WHAT IS EXPECTED: All that should be output is the block of lines below from the line with "[713,689,849,704] [78,722,738,741] la" to the line with "[606,1084,630,1099] k. ->", both included, exactly as written.

MATERIAL SUPPLIED:

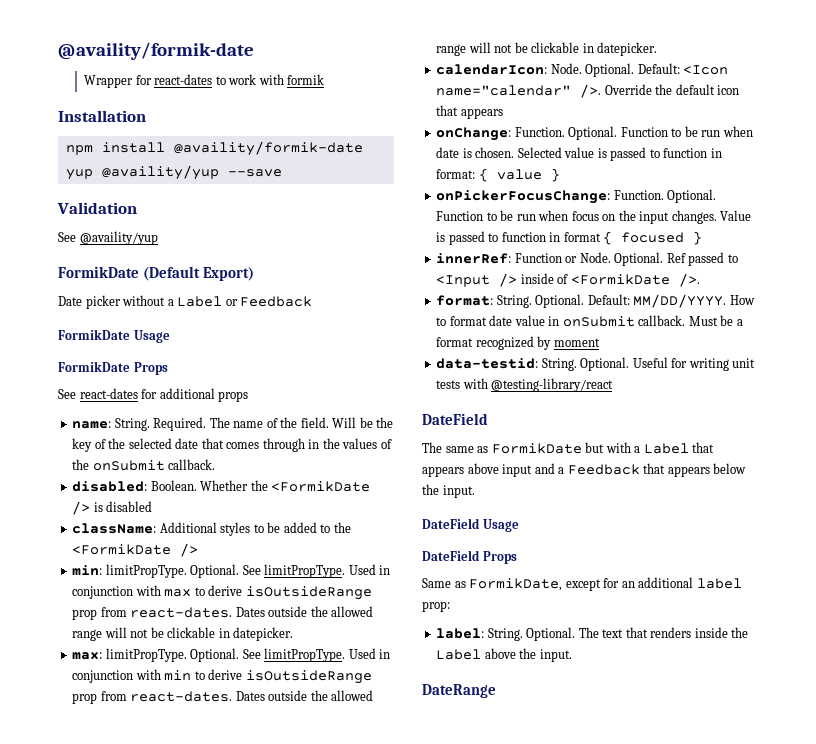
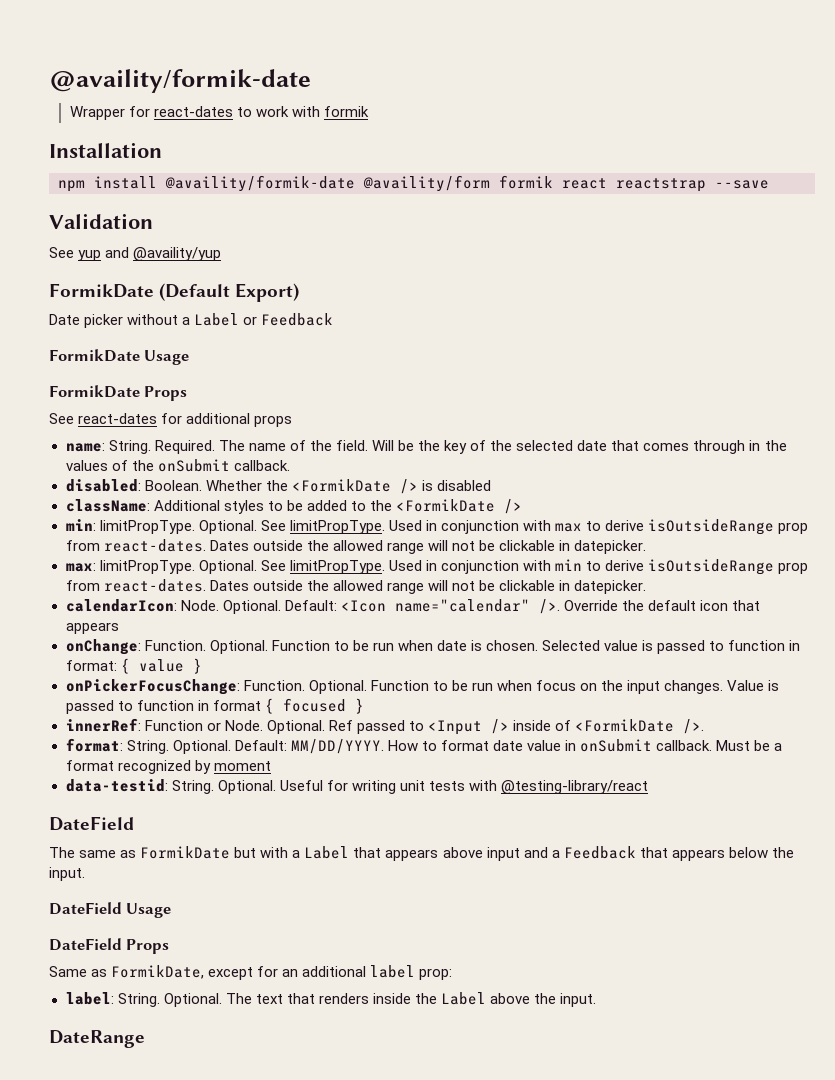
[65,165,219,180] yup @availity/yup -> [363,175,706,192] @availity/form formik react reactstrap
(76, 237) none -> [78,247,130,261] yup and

* * *

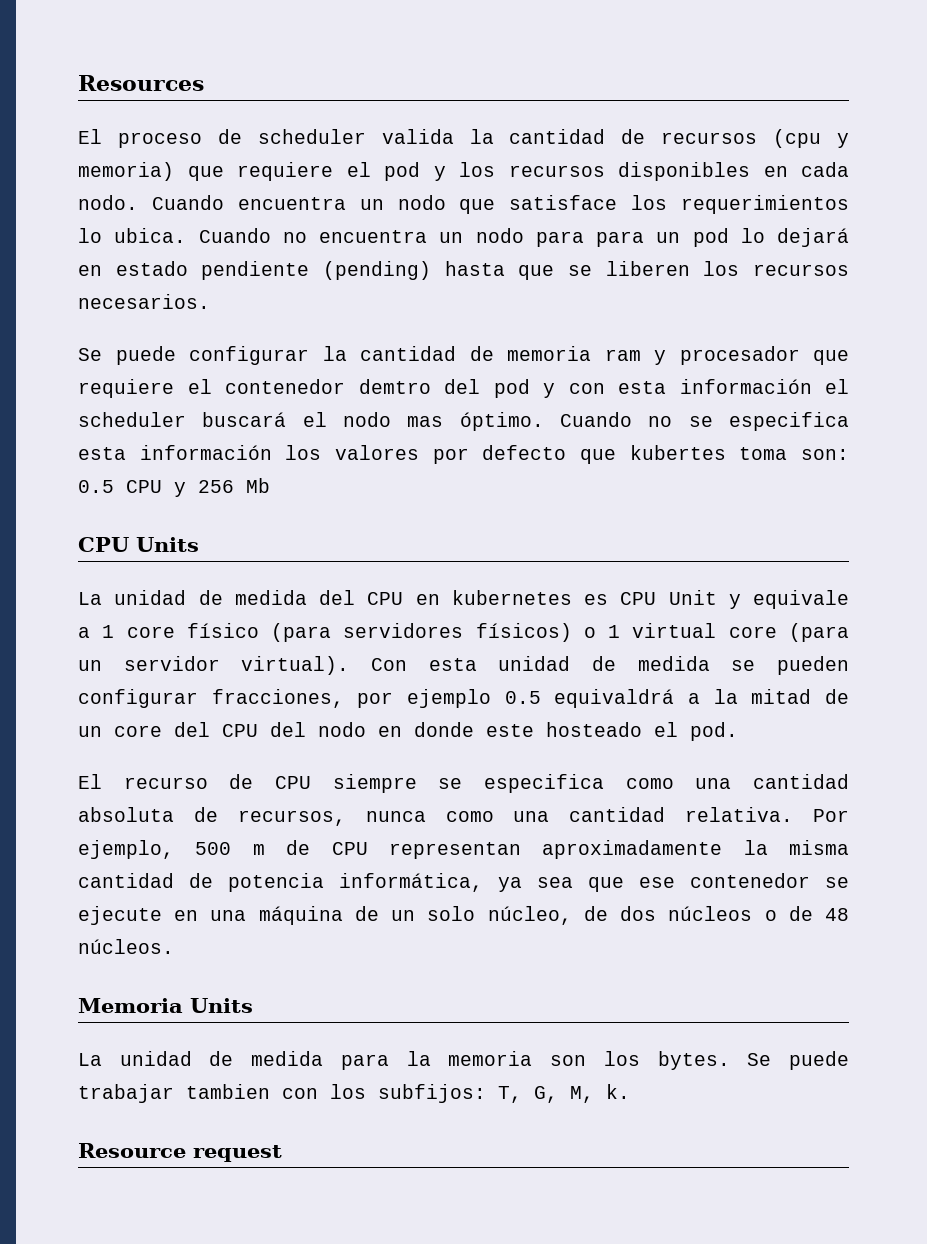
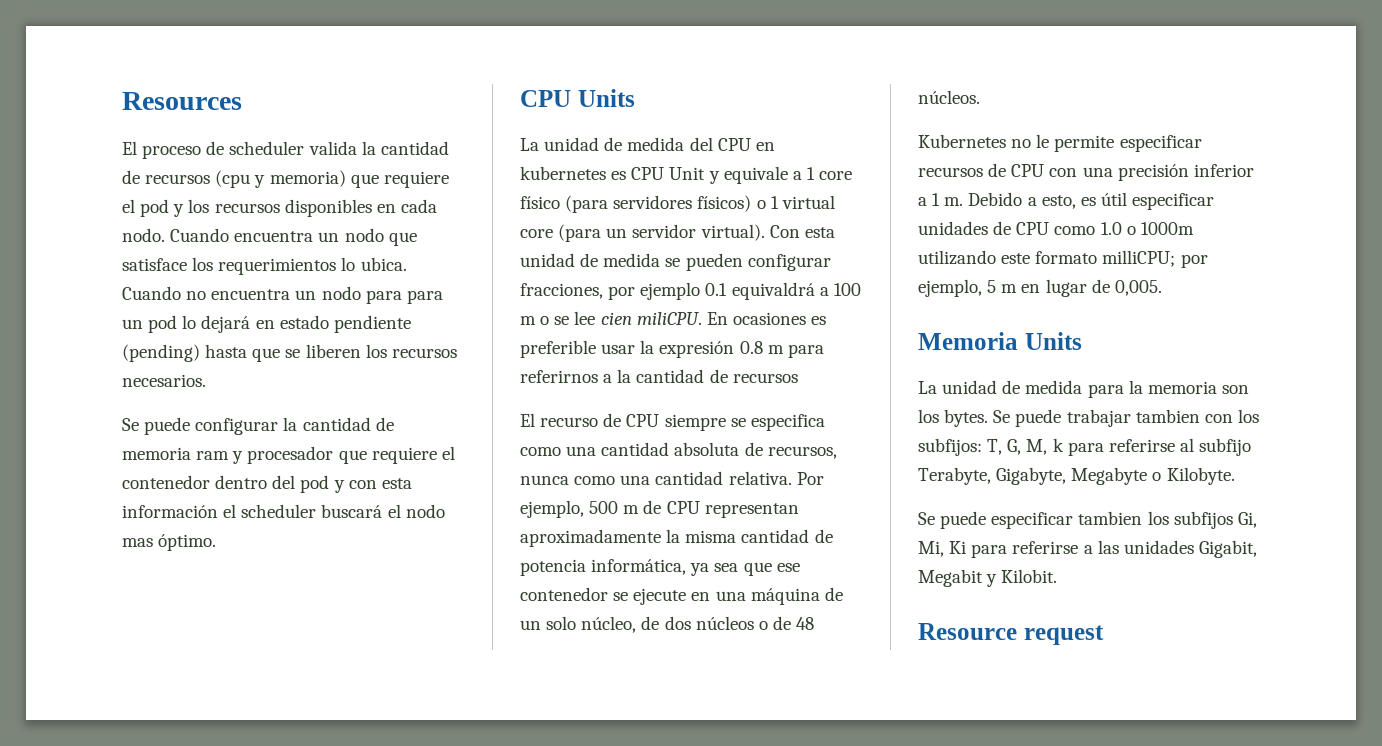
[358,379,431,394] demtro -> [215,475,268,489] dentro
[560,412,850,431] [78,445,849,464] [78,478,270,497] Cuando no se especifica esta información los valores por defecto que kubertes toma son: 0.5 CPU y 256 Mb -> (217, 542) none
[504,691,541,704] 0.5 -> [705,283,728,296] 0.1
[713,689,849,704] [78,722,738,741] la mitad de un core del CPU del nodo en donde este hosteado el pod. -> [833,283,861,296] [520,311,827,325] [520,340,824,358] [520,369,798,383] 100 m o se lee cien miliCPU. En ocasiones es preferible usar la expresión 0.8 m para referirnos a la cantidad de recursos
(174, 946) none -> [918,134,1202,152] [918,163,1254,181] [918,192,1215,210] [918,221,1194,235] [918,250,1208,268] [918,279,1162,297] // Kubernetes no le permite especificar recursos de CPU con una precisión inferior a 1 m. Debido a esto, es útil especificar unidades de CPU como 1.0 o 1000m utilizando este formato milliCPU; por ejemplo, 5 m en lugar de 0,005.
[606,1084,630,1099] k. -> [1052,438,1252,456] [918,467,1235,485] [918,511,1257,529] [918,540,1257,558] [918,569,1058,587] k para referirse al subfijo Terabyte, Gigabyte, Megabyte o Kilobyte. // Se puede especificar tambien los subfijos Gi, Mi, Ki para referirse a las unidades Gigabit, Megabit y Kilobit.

TASK ANSWER:
[713,689,849,704] [78,722,738,741] la mitad de un core del CPU del nodo en donde este hosteado el pod. -> [833,283,861,296] [520,311,827,325] [520,340,824,358] [520,369,798,383] 100 m o se lee cien miliCPU. En ocasiones es preferible usar la expresión 0.8 m para referirnos a la cantidad de recursos
(174, 946) none -> [918,134,1202,152] [918,163,1254,181] [918,192,1215,210] [918,221,1194,235] [918,250,1208,268] [918,279,1162,297] // Kubernetes no le permite especificar recursos de CPU con una precisión inferior a 1 m. Debido a esto, es útil especificar unidades de CPU como 1.0 o 1000m utilizando este formato milliCPU; por ejemplo, 5 m en lugar de 0,005.
[606,1084,630,1099] k. -> [1052,438,1252,456] [918,467,1235,485] [918,511,1257,529] [918,540,1257,558] [918,569,1058,587] k para referirse al subfijo Terabyte, Gigabyte, Megabyte o Kilobyte. // Se puede especificar tambien los subfijos Gi, Mi, Ki para referirse a las unidades Gigabit, Megabit y Kilobit.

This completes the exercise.